И Чехова-поэта Мейерхольд чувствовал лучше других…
«Исполнение пьес Чехова оттого-то и стало образцовым и вызвавшим подражания, что эмоции, настроения исполнителей созвучали с общим настроением тогдашней русской интеллигенции», — вспоминал позднее Мейерхольд.
Он говорил, что эта «созвучность» была так значительна, что помогала не замечать отсутствия у молодых актеров актерской техники.
Роль Треплева принесла Мейерхольду известное признание критики и театралов, привлекла к нему внимание, отчасти сочувственное, отчасти полемическое. Руководителям театра и партнерам мейерхольдовский Треплев нравился, и Немирович-Данченко в письме к Чехову с отчетом о премьере даже назвал его «мягким и трогательным» — слова неожиданные по отношению к актерской индивидуальности Мейерхольда. Нравится он и самому Чехову: нигде — ни в письмах писателя, ни в мемуарной литературе — не осталось следов недовольства исполнением роли Треплева, хотя мы знаем, как он сурово отзывался о Роксановой — Заречной и Станиславском — Тригорине.
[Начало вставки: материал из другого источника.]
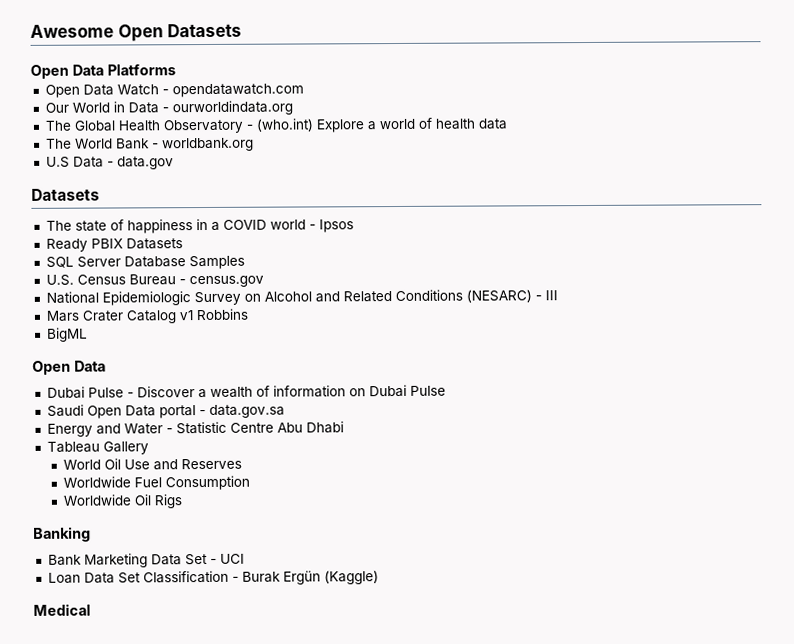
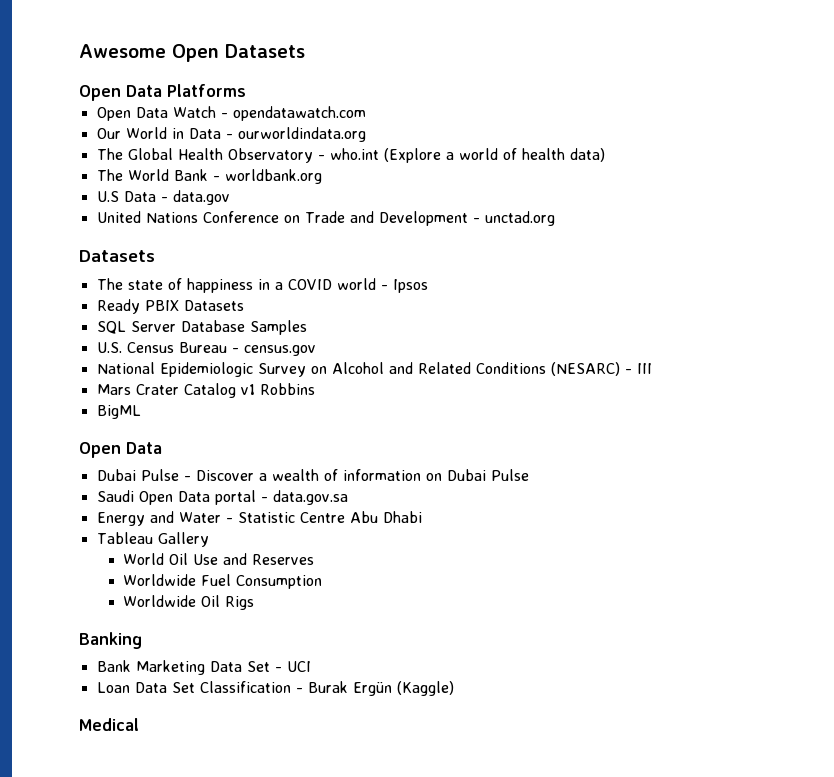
[255,118,365,133] (who.int) Explore -> [329,148,441,163] who.int (Explore
[477,118,507,130] data -> [569,148,605,162] data)
(174, 163) none -> [96,211,555,226] // United Nations Conference on Trade and Development - unctad.org

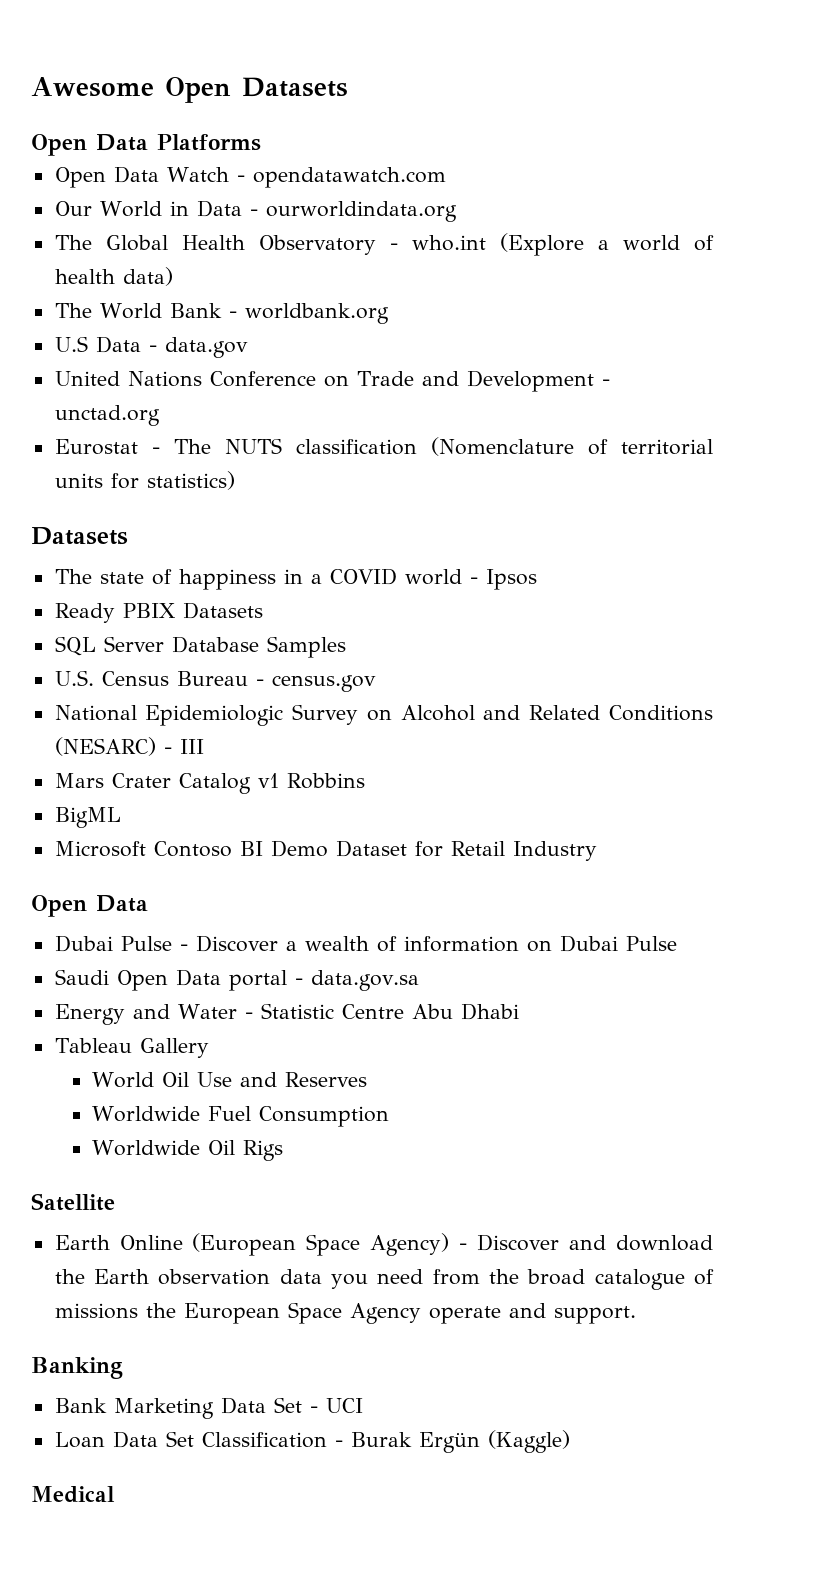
(555, 218) none -> [54,437,713,456] [54,471,235,490] // Eurostat - The NUTS classification (Nomenclature of territorial units for statistics)
(141, 412) none -> [54,840,597,861] // Microsoft Contoso BI Demo Dataset for Retail Industry
(255, 603) none -> [31,1193,115,1211] [54,1233,713,1256] [54,1269,714,1290] [54,1302,636,1324] // Satellite // Earth Online (European Space Agency) - Discover and download the Earth observation data you need from the broad catalogue of missions the European Space Agency operate and support.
В ночь после премьеры спектакля Т. Л. Щепкина-Куперник написала Чехову: «Превосходен Костя — Мейерхольд, нервный, молодой, трогательный». То же писал и П. А. Сергеенко: «Костя (Мейерхольд) был вполне приличен и вспыхивал и кипел именно столько, сколько ему отпущено автором серы и селитры»[21]
. Сергей Глаголь в газете «Курьер» писал: «Мейерхольд в роли Константина произвел сильное и неожиданное впечатление. До сих пор мы видели его то Василием Шуйским, то буффонирующим в роли маркиза Форлипополи в «Трактирщице», теперь же перед нами был хороший драматический актер, давший образ изломанного с детства неврастеника Константина. Сцена с матерью в третьем акте вышла у него и у Книппер так искренно, что публика среди действия покрыла ее аплодисментами». Борис Зайцев, отнюдь не принадлежавший к числу поклонников Мейерхольда, вспоминал: «Мейерхольд играл отлично — неудачника… Нервное, и одаренное, и недоодарепное дал Мейерхольд в этой фигуре: сыграл как бы себя самого».